Data under study —
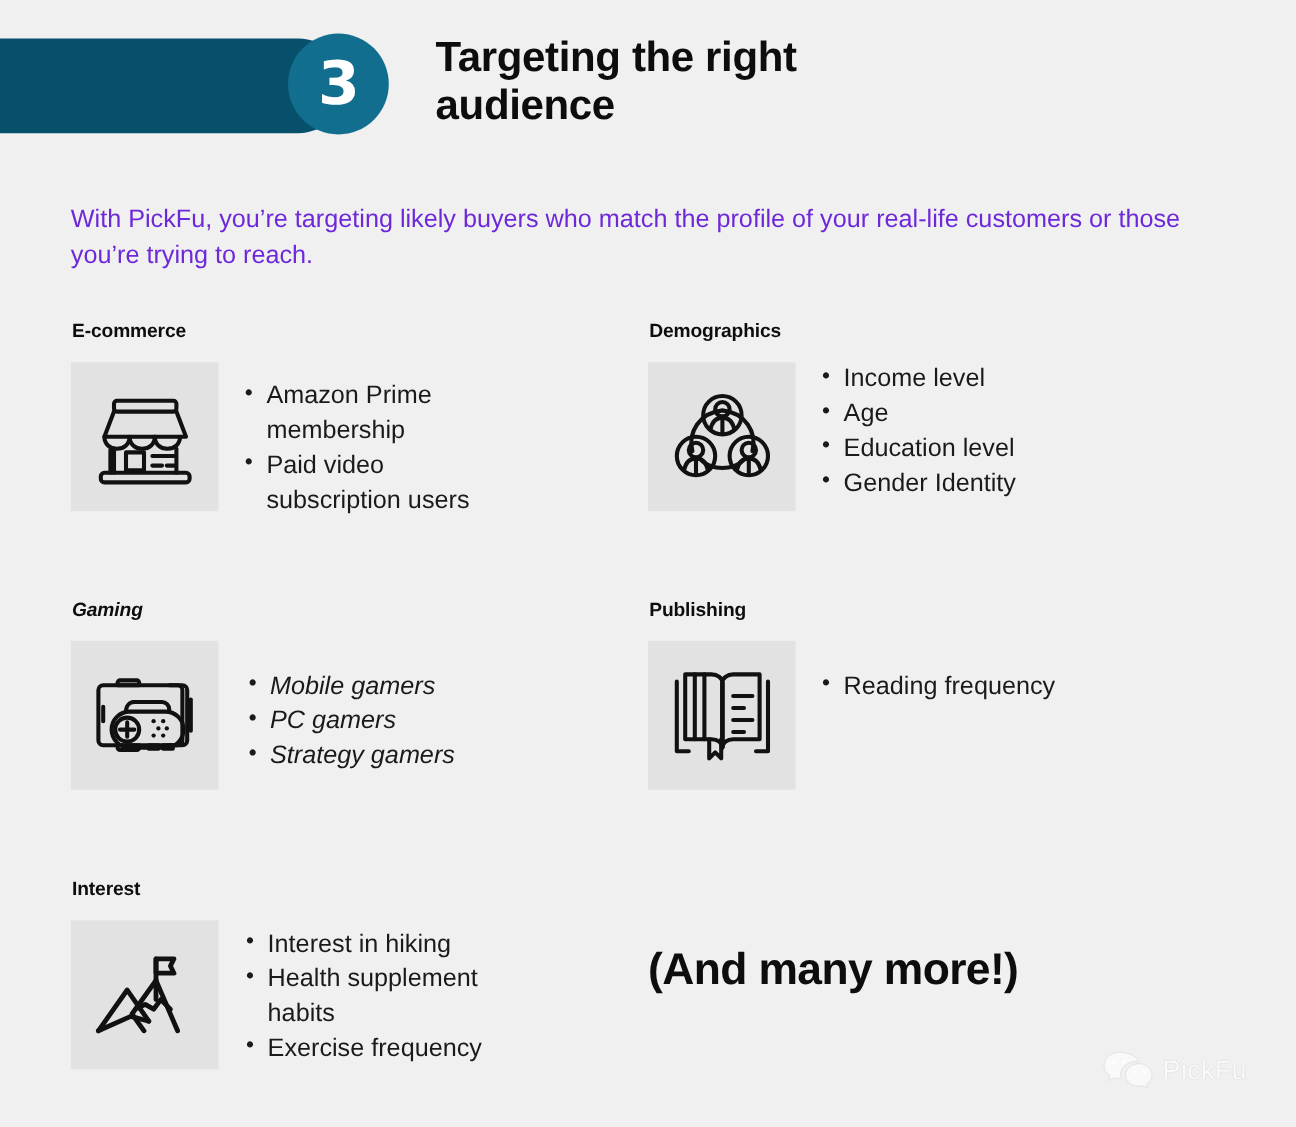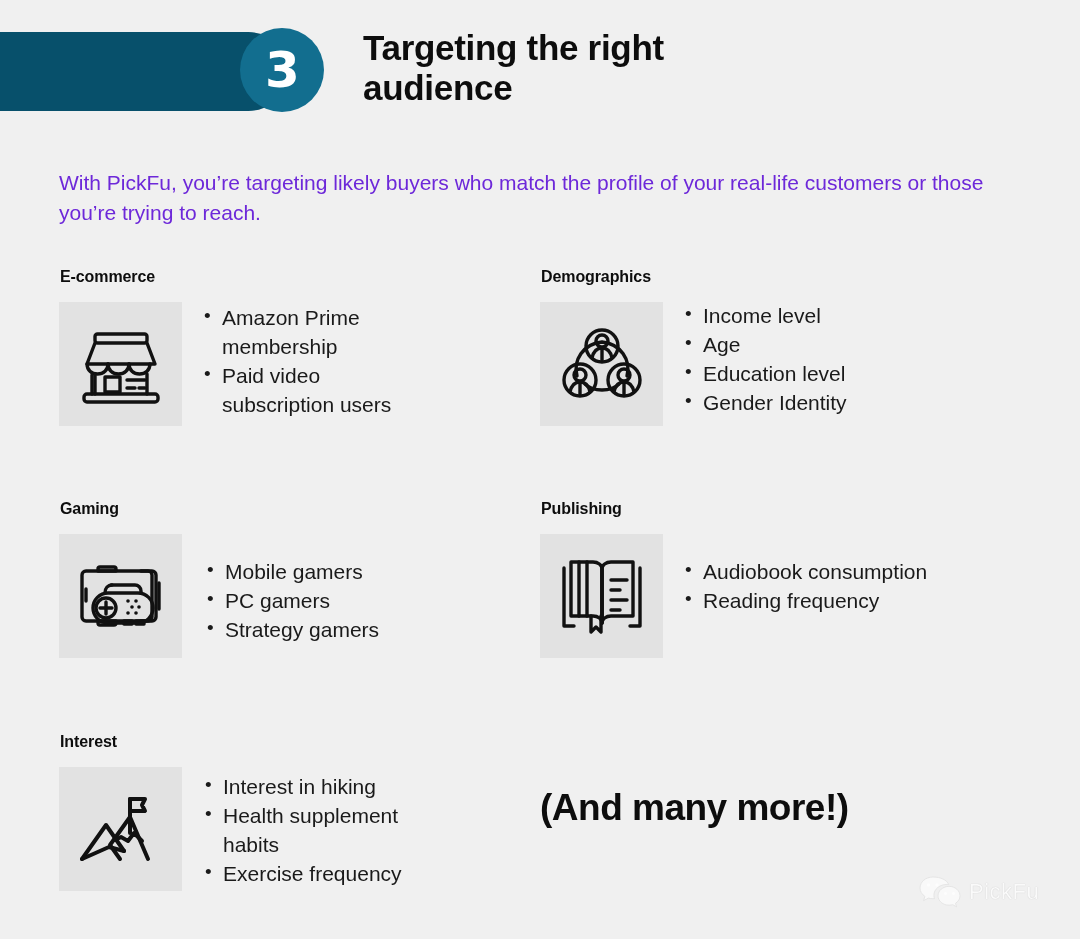--- a/index.html
+++ b/index.html
@@ -118,25 +118,25 @@
     content: "\2022";
     position: absolute;
     left: 0;
     top: -1px;
     font-size: 19px;
     line-height: 1.38;
   }
 
   .pos-ecommerce    { left: 59px;  top: 268px; }
   .pos-demographics { left: 540px; top: 268px; }
-  .pos-gaming       { left: 59px;  top: 500px; }
+  .pos-gaming       { left: 59px;  top: 500px; font-style: italic; }
   .pos-publishing   { left: 540px; top: 500px; }
   .pos-lifestyle    { left: 59px;  top: 733px; }
 
-  .pos-ecommerce .bullets    { margin-left: 22px; margin-top: 2px; width: 210px; }
+  .pos-ecommerce .bullets    { margin-left: 22px; margin-top: 14px; width: 210px; }
   .pos-demographics .bullets { margin-left: 22px; margin-top: 0; width: 250px; }
   .pos-gaming .bullets       { margin-left: 25px; margin-top: 24px; width: 250px; }
   .pos-publishing .bullets   { margin-left: 22px; margin-top: 24px; width: 250px; }
   .pos-lifestyle .bullets    { margin-left: 23px; margin-top: 6px; width: 250px; }
 
   
   .many-more {
     position: absolute;
     left: 540px;
     top: 787px;
@@ -289,21 +289,20 @@
           <path d="M44 15 L44 69"></path>
           <path d="M53 26 L69 26"></path>
           <path d="M53 36 L62 36"></path>
           <path d="M53 46 L69 46"></path>
           <path d="M53 56 L62 56"></path>
           <path d="M33 62 L33 78 L38 73 L43 78 L43 62"></path>
         </svg>
       </span>
     </div>
     <ul class="bullets">
-      <li>Audiobook consumption</li>
       <li>Reading frequency</li>
     </ul>
   </div>
 </div>
 
 <div class="block pos-lifestyle">
   <div class="block-title">Interest</div>
   <div class="block-body">
     <div class="icon-tile">
       <span>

Exercise goal —
Among the records, find every line holding the word "font" and copy it.

Output below —
     font-size: 19px;
+  .pos-gaming       { left: 59px;  top: 500px; font-style: italic; }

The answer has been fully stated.